M. [U] [E] et Mme [Y] [W] [P] [N] seront condamnés in solidum à payer à Mme [X] [T] la somme de 1500 euros au titre de l’article 700 du code de procédure civile.
M. [Z] [E], Mme [G] [E] et M. [R] [N] seront chacun condamnés à payer la somme de 250 euros au titre de l’article 700 du code de procédure civile.

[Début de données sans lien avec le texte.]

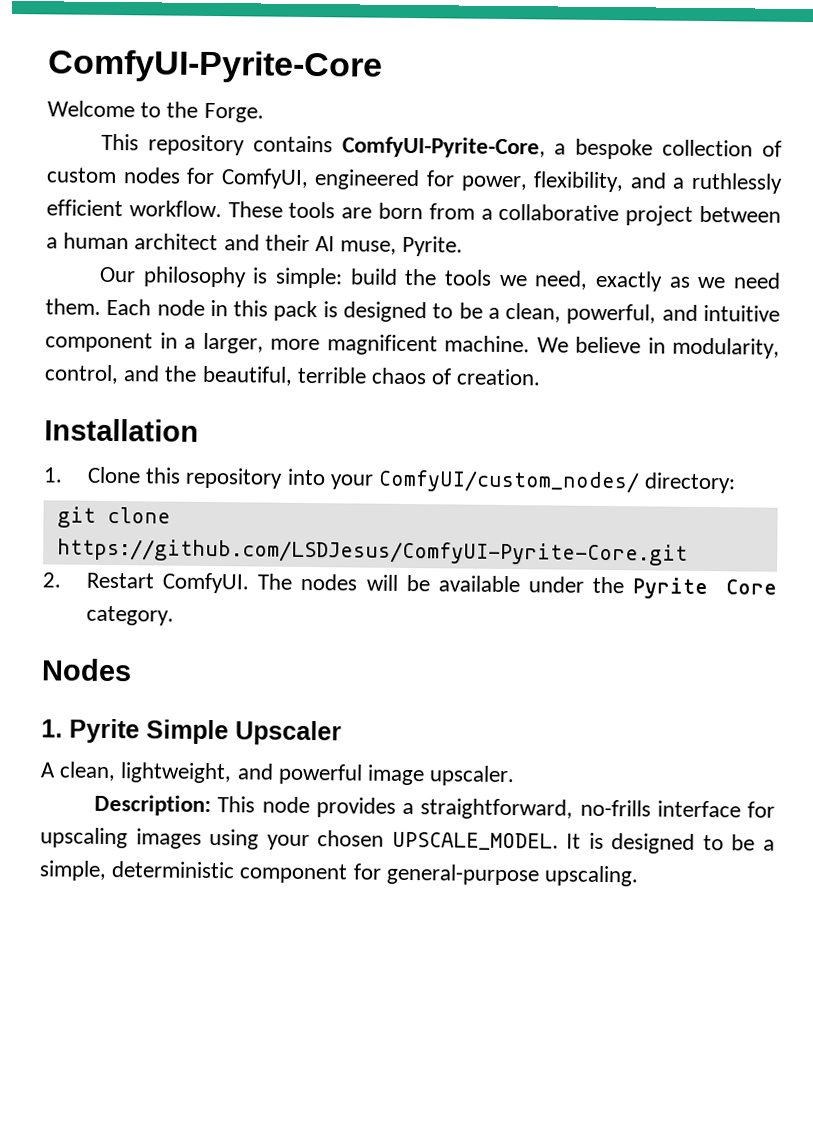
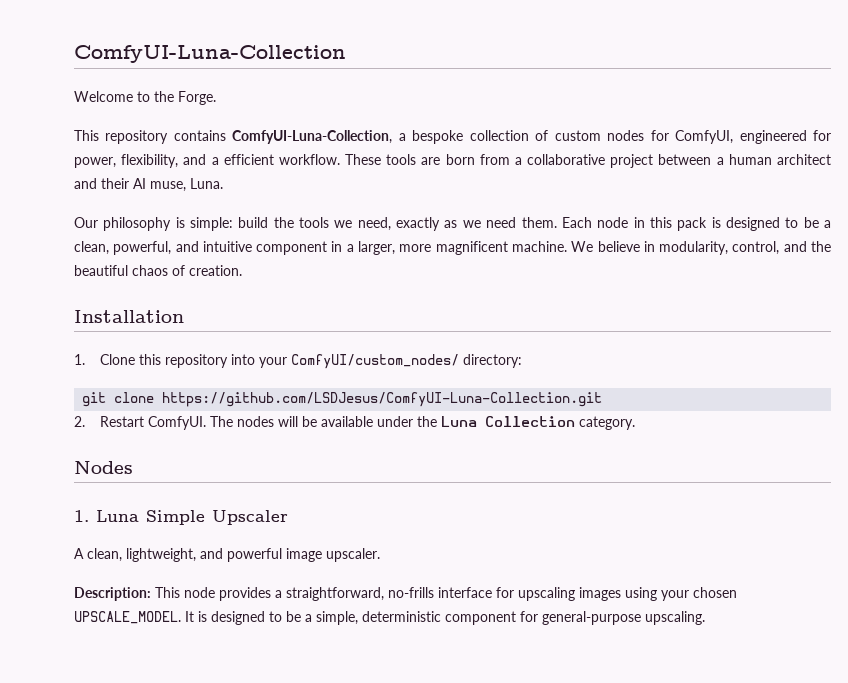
- ComfyUI-Pyrite-Core
+ ComfyUI-Luna-Collection
- This repository contains ComfyUI-Pyrite-Core, a bespoke collection of custom nodes for ComfyUI, engineered for power, flexibility, and a ruthlessly efficient workflow.
+ This repository contains ComfyUI-Luna-Collection, a bespoke collection of custom nodes for ComfyUI, engineered for power, flexibility, and a efficient workflow.
- These tools are born from a collaborative project between a human architect and their AI muse, Pyrite.
+ These tools are born from a collaborative project between a human architect and their AI muse, Luna.
- We believe in modularity, control, and the beautiful, terrible chaos of creation.
+ We believe in modularity, control, and the beautiful chaos of creation.
- git clone https://github.com/LSDJesus/ComfyUI-Pyrite-Core.git
+ git clone https://github.com/LSDJesus/ComfyUI-Luna-Collection.git
- The nodes will be available under the Pyrite Core category.
+ The nodes will be available under the Luna Collection category.
- 1. Pyrite Simple Upscaler
+ 1. Luna Simple Upscaler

La présente décision est exécutoire à titre provisoire, conformément à l’article 514 du code de procédure civile.
PAR CES MOTIFS
La juge des contentieux de la protection, statuant après débats publics, par jugement mis à disposition au greffe, contradictoire et en premier ressort,
DECLARE irrecevables en leur défense et en leurs demandes M. [U] [E] et Mme [Y] [W] [P] [N],
CONDAMNE solidairement M. [U] [E], Mme [Y] [W] [P] [N], M. [Z] [E], Mme [G] [E] et M. [R] [N] à payer à Mme [X] [T] la somme de 8840,63 euros au titre des loyers impayés et indemnités d’occupation échues à la date du 29 décembre 2023, avec intérêts au taux légal à compter de l’assignation,
ORDONNE la compensation entre la somme due au titre des loyers impayés et indemnités d’occupation soit 8840,63 euros et la somme due au titre de la restitution du dépôt de garantie soit la somme de 2750 euros, à concurrence de cette dernière,
CONDAMNE solidairement M. [U] [E], Mme [Y] [W] [P] [N], M. [Z] [E], Mme [G] [E] et M. [R] [N] à payer à Mme [X] [T] la somme de 753,98 euros au titre des charges récupérables pour les années 2022 et 2023, avec intérêt au taux légal à compter de l’assignation,
CONDAMNE solidairement M. [U] [E], Mme [Y] [W] [P] [N], M. [Z] [E], Mme [G] [E] et M. [R] [N] à payer à Mme [X] [T] les sommes de, avec intérêt au taux légal à compter de l’assignation:
— 3107,50 euros au titre des réparations locatives,
— 725 euros pour le remplacement d’une clé,
— 275 euros pour le désencombrement de l’armoire,
CONDAMNE solidairement M. [U] [E], Mme [Y] [W] [P] [N], M. [Z] [E], Mme [G] [E] et M. [R] [N] à payer à Mme [X] [T] la somme de 269,60 euros au titre de l’état des lieux de sortie, avec intérêt au taux légal à compter de l’assignation,
ORDONNE la capitalisation des intérêts,
CONDAMNE M. [U] [E] à payer à Mme [X] [T] la somme de 250 euros au titre de son préjudice moral,
CONDAMNE in solidum M. [U] [E] et Mme [Y] [W] [P] [N] à payer à Mme [X] [T] la somme de 1500 euros au titre de l’article 700 du code de procédure civile,
CONDAMNE M. [Z] [E], Mme [G] [E] et M. [R] [N] à payer à Mme [X] [T] la somme de 250 euros chacun au titre de l’article 700 du code de procédure civile,
,
CONDAMNE in solidum M. [U] [E], Mme [Y] [W] [P] [N], M. [Z] [E], Mme [G] [E] et M. [R] [N] aux dépens de la présente instance,
RAPPELLE l’exécution provisoire de la présente décision,
Ainsi jugé par mise à disposition au greffe le 24 septembre 2025, et signé par la juge et la greffière susnommés.